WORK INSTRUCTION >> Begin with the line in which "quote number: 458676 -> 458673" appears and end with the final line of the entries. Retype each one exactly and add nothing.

[Records from a data collection]
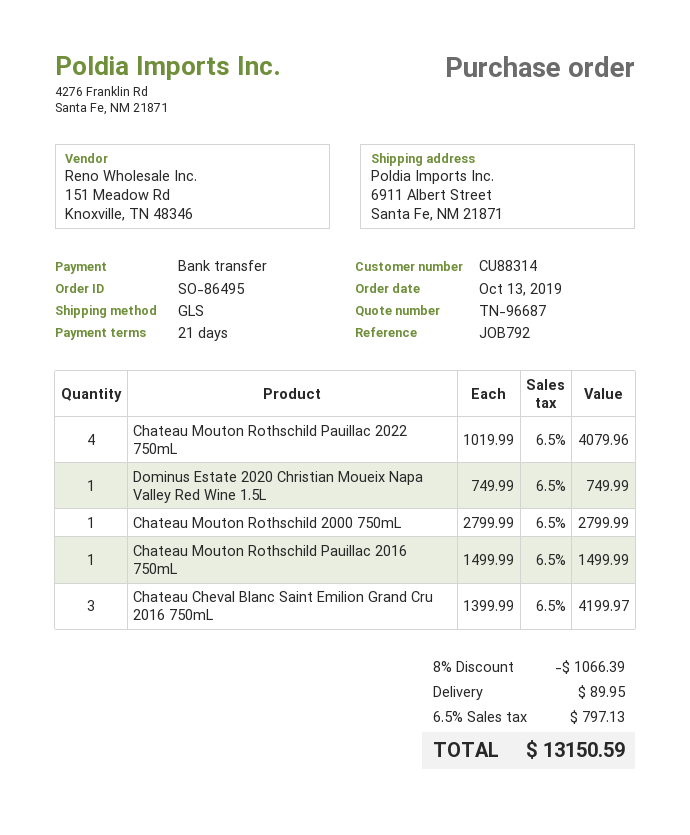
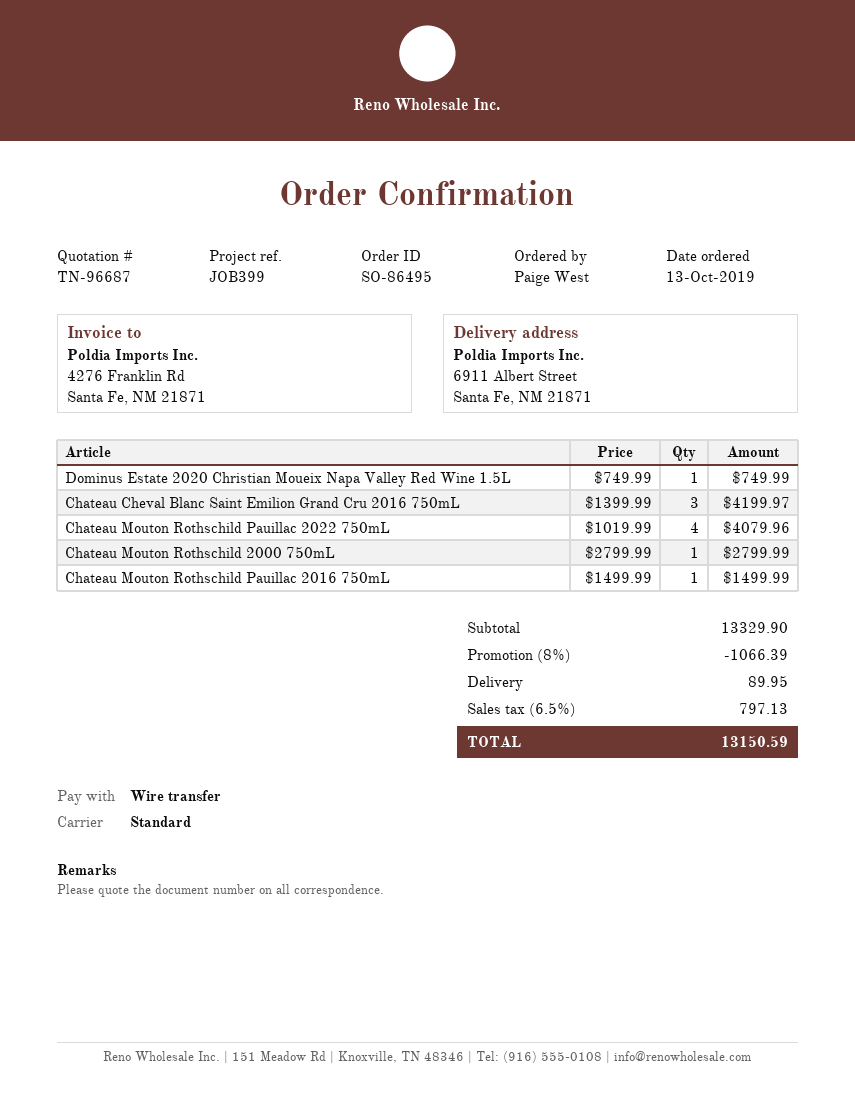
reference: JOB792 -> JOB399
shipping method: GLS -> standard

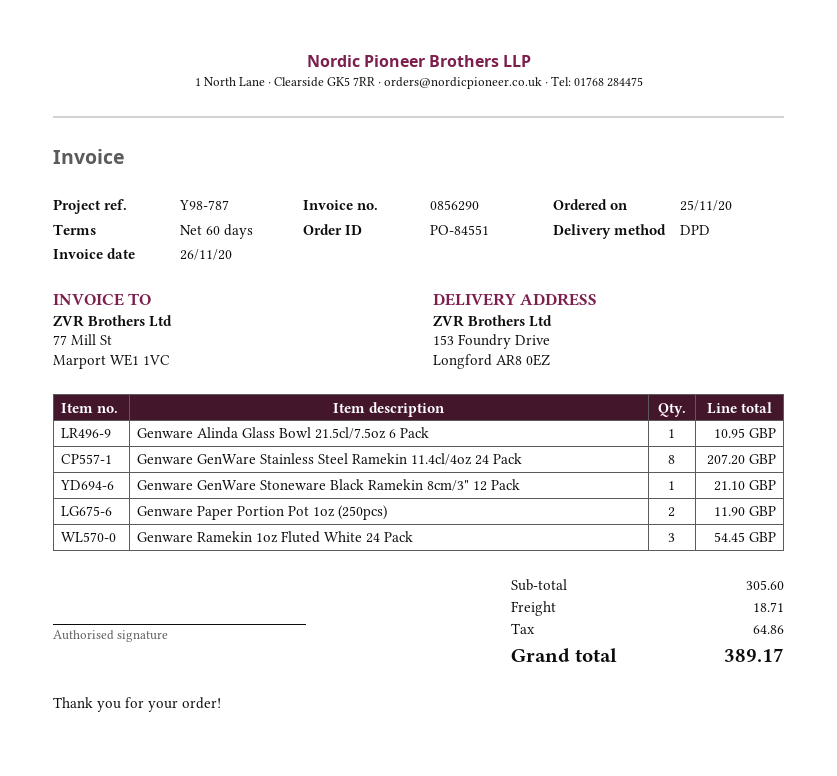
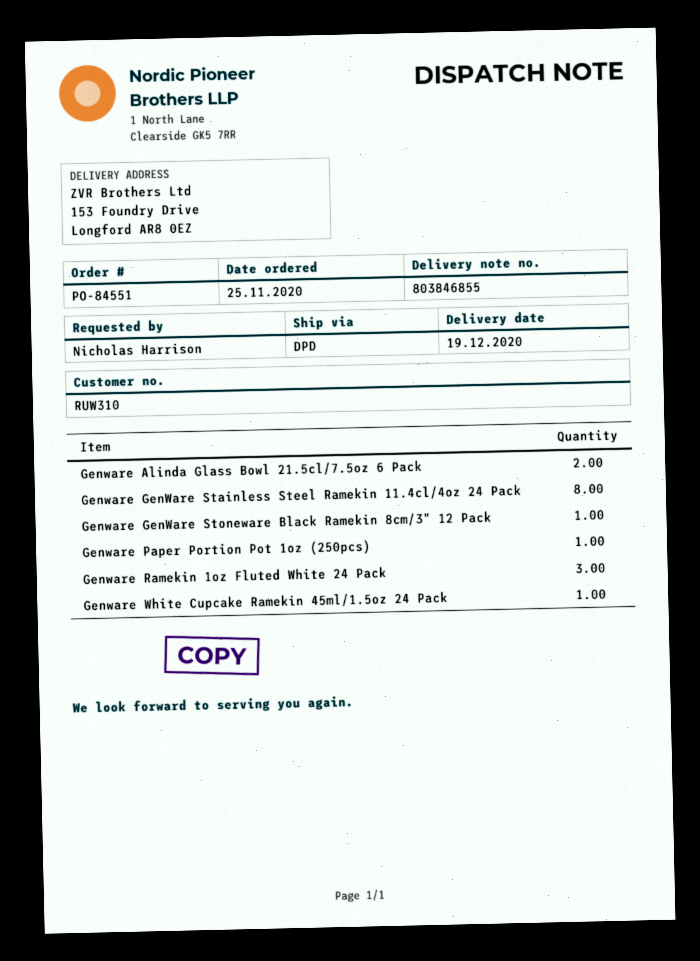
Genware Alinda Glass Bowl 21.5cl/7.5oz 6 Pack: 1 -> 2
Genware Paper Portion Pot 1oz (250pcs): 2 -> 1
Genware White Cupcake Ramekin 45ml/1.5oz 24 Pack: none -> 1

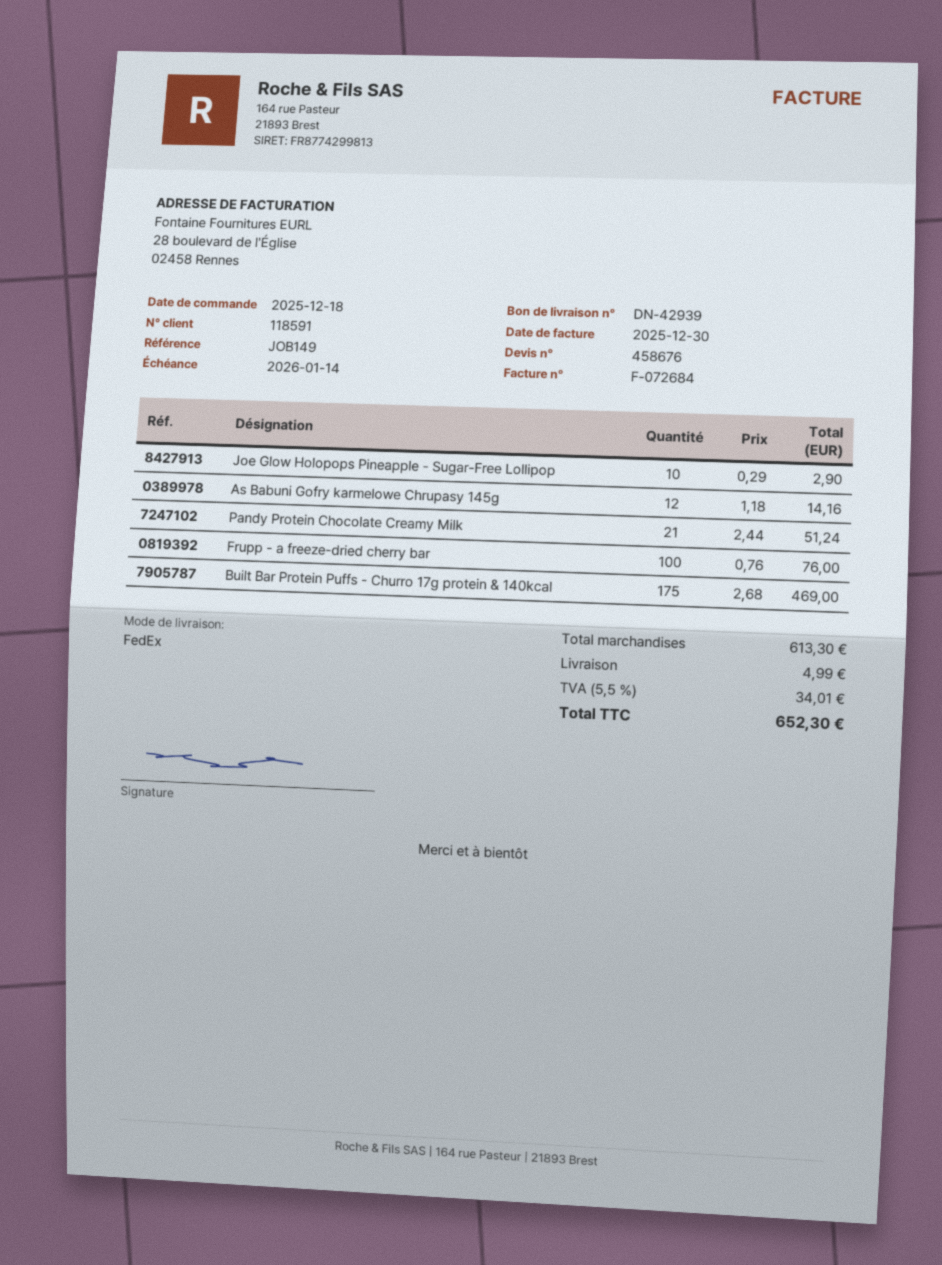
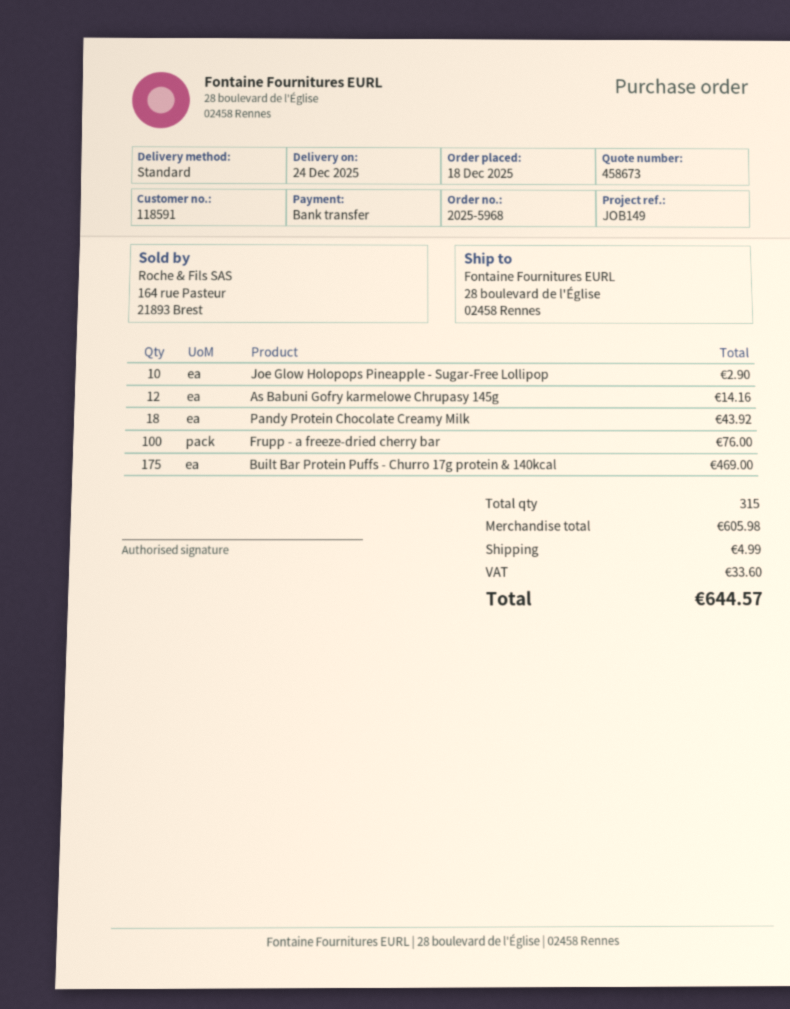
quote number: 458676 -> 458673
shipping method: FedEx -> standard
Pandy Protein Chocolate Creamy Milk: 21 for 51.24 -> 18 for 43.92
subtotal: 613.30 -> 605.98
tax: 34.01 -> 33.60
total: 652.30 -> 644.57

OUTPUT FOR THIS TASK >>
quote number: 458676 -> 458673
shipping method: FedEx -> standard
Pandy Protein Chocolate Creamy Milk: 21 for 51.24 -> 18 for 43.92
subtotal: 613.30 -> 605.98
tax: 34.01 -> 33.60
total: 652.30 -> 644.57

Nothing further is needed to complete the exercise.